* Task objective:
From the line that holds "tax: 7% = 218.56 -> 5.5% = 188.23" down to the last line of the listing below, transcribe exactly and only those lines. Leave pictures out.

* Exercise materials:
%%

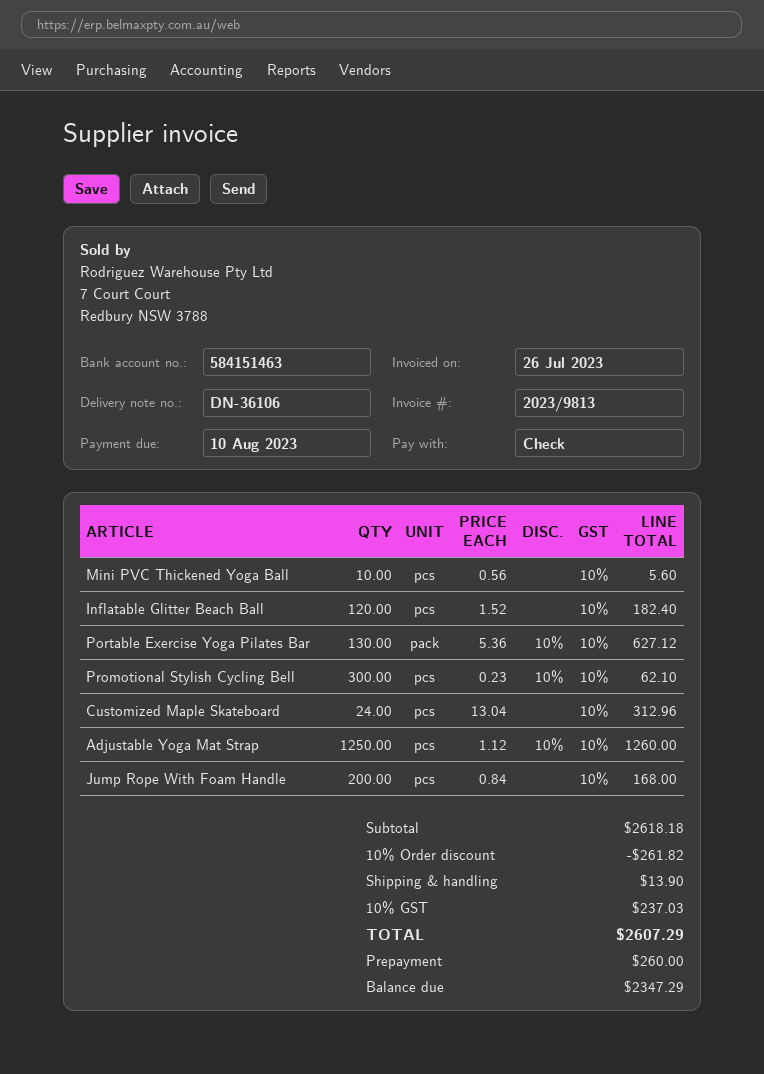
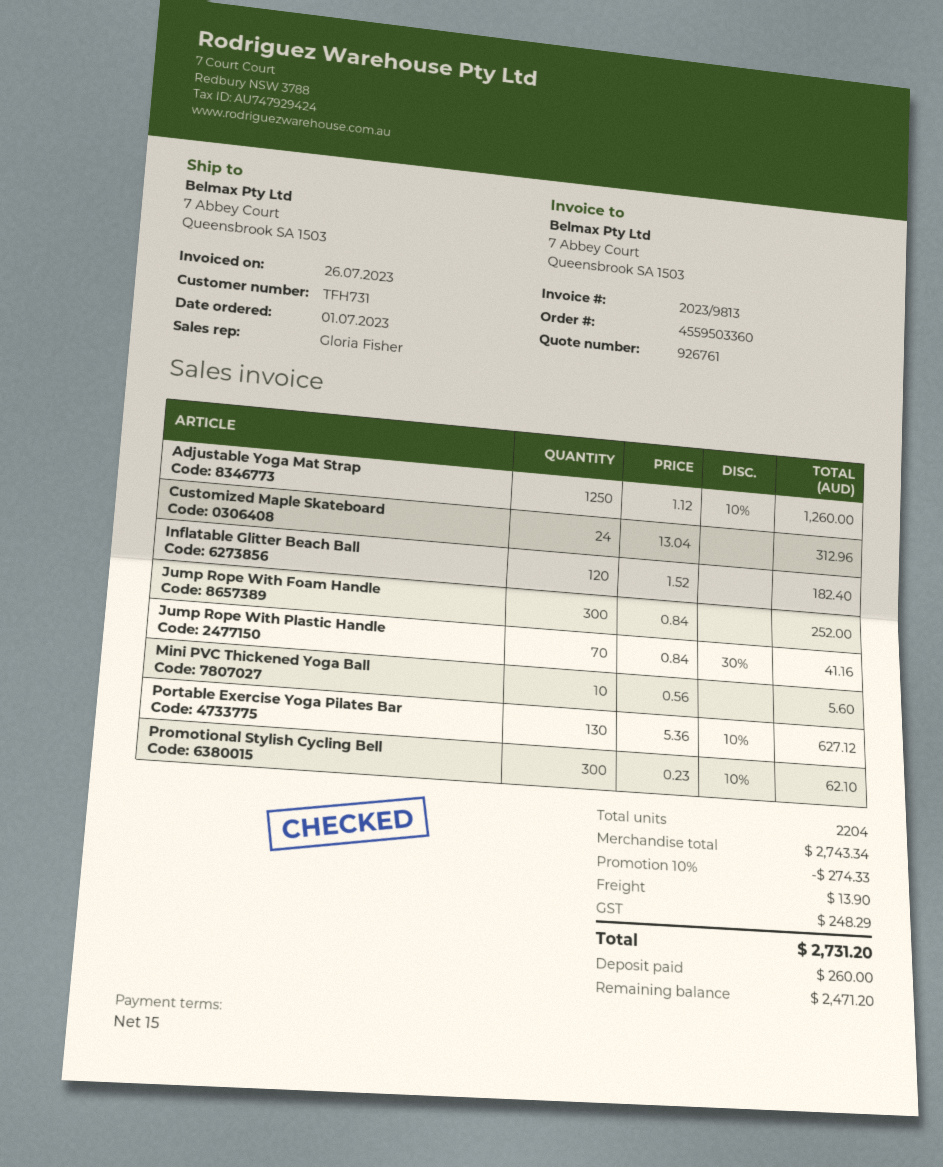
Jump Rope With Foam Handle: 200 x 0.84 = 168.00 -> 300 x 0.84 = 252.00
Jump Rope With Plastic Handle: none -> 70 x 0.84 - 30% = 41.16
subtotal: 2618.18 -> 2743.34
discount: 10% = 261.82 -> 10% = 274.33
tax: 237.03 -> 248.29
total: 2607.29 -> 2731.20
balance: 2347.29 -> 2471.20

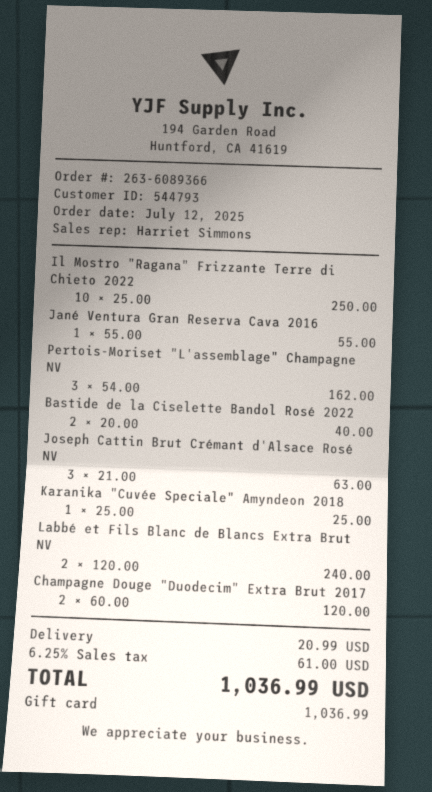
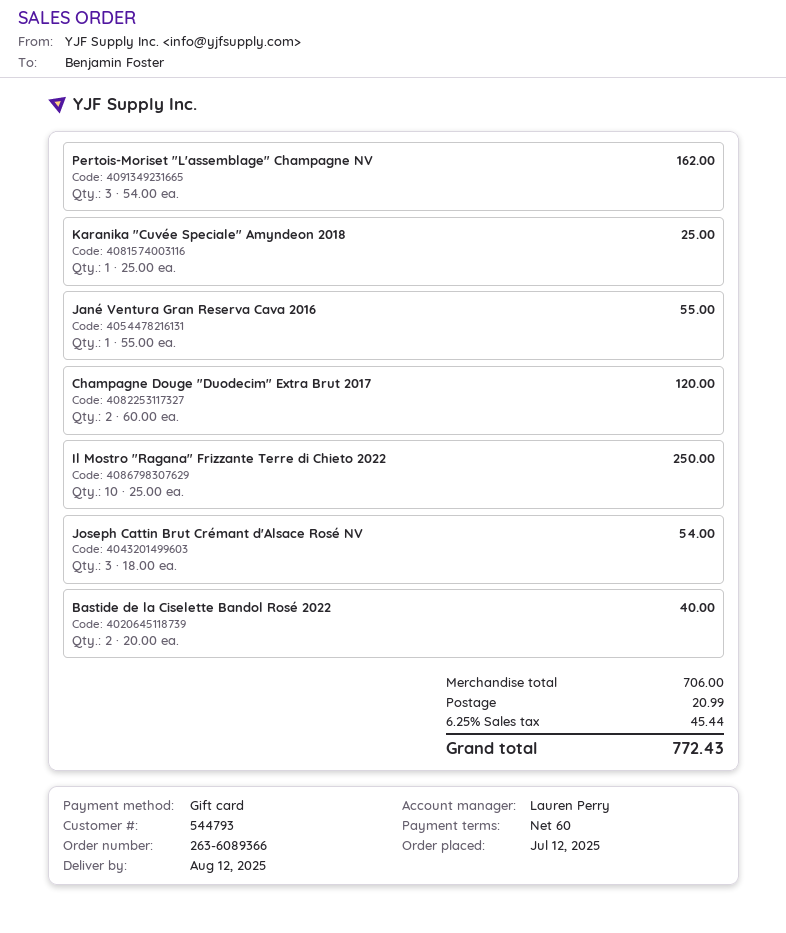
sales rep: Harriet Simmons -> Lauren Perry
Joseph Cattin Brut Crémant d'Alsace Rosé NV: 3 x 21.00 = 63.00 -> 3 x 18.00 = 54.00
Labbé et Fils Blanc de Blancs Extra Brut NV: 2 x 120.00 = 240.00 -> none
tax: 6.25% = 61.00 -> 6.25% = 45.44
total: 1036.99 -> 772.43

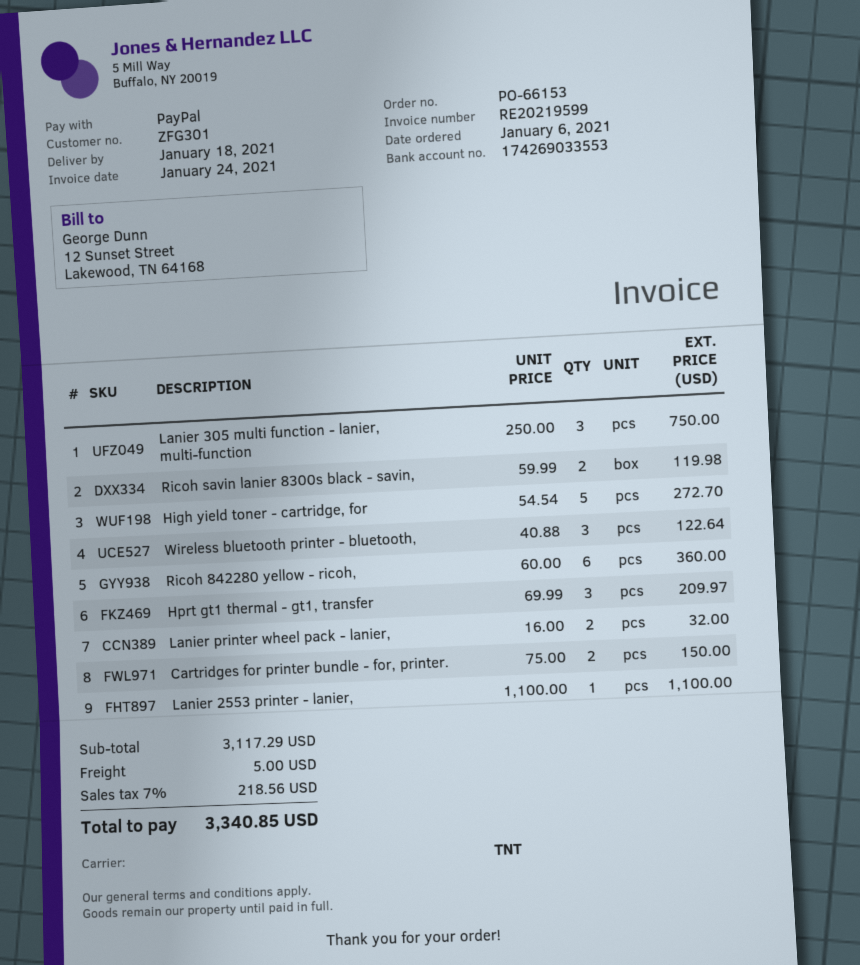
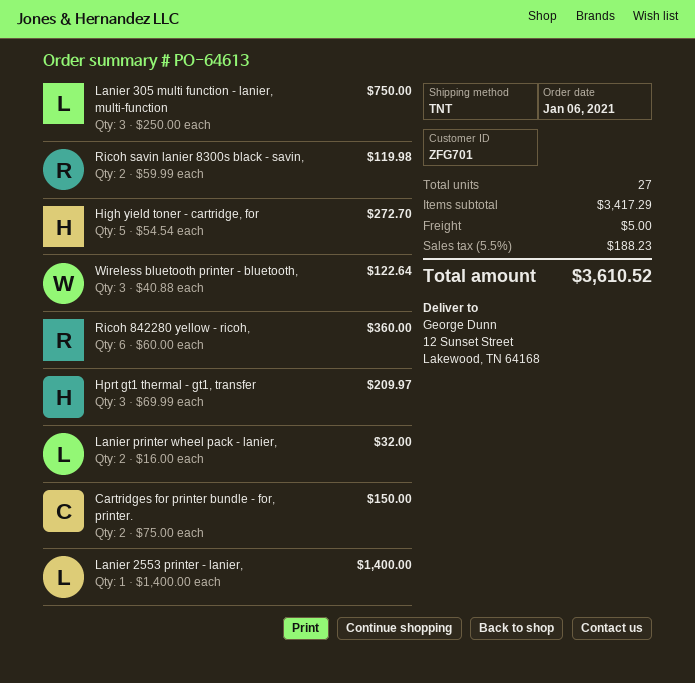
order number: PO-66153 -> PO-64613
customer number: ZFG301 -> ZFG701
Lanier 2553 printer - lanier,: 1 x 1100.00 = 1100.00 -> 1 x 1400.00 = 1400.00
subtotal: 3117.29 -> 3417.29
tax: 7% = 218.56 -> 5.5% = 188.23
total: 3340.85 -> 3610.52

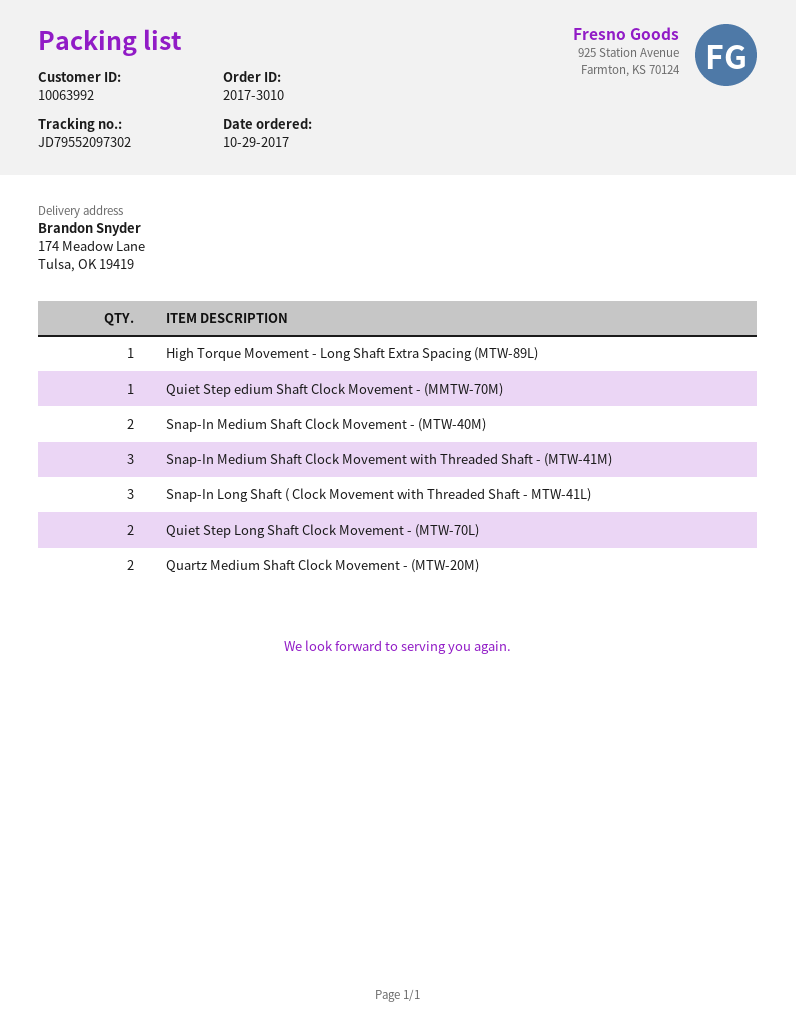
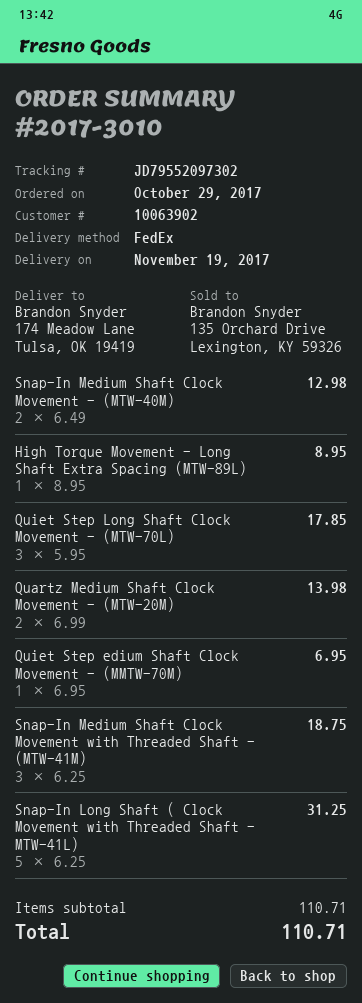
customer number: 10063992 -> 10063902
Snap-In Long Shaft ( Clock Movement with Threaded Shaft - MTW-41L): 3 -> 5
Quiet Step Long Shaft Clock Movement - (MTW-70L): 2 -> 3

%%

* Your solution:
tax: 7% = 218.56 -> 5.5% = 188.23
total: 3340.85 -> 3610.52

customer number: 10063992 -> 10063902
Snap-In Long Shaft ( Clock Movement with Threaded Shaft - MTW-41L): 3 -> 5
Quiet Step Long Shaft Clock Movement - (MTW-70L): 2 -> 3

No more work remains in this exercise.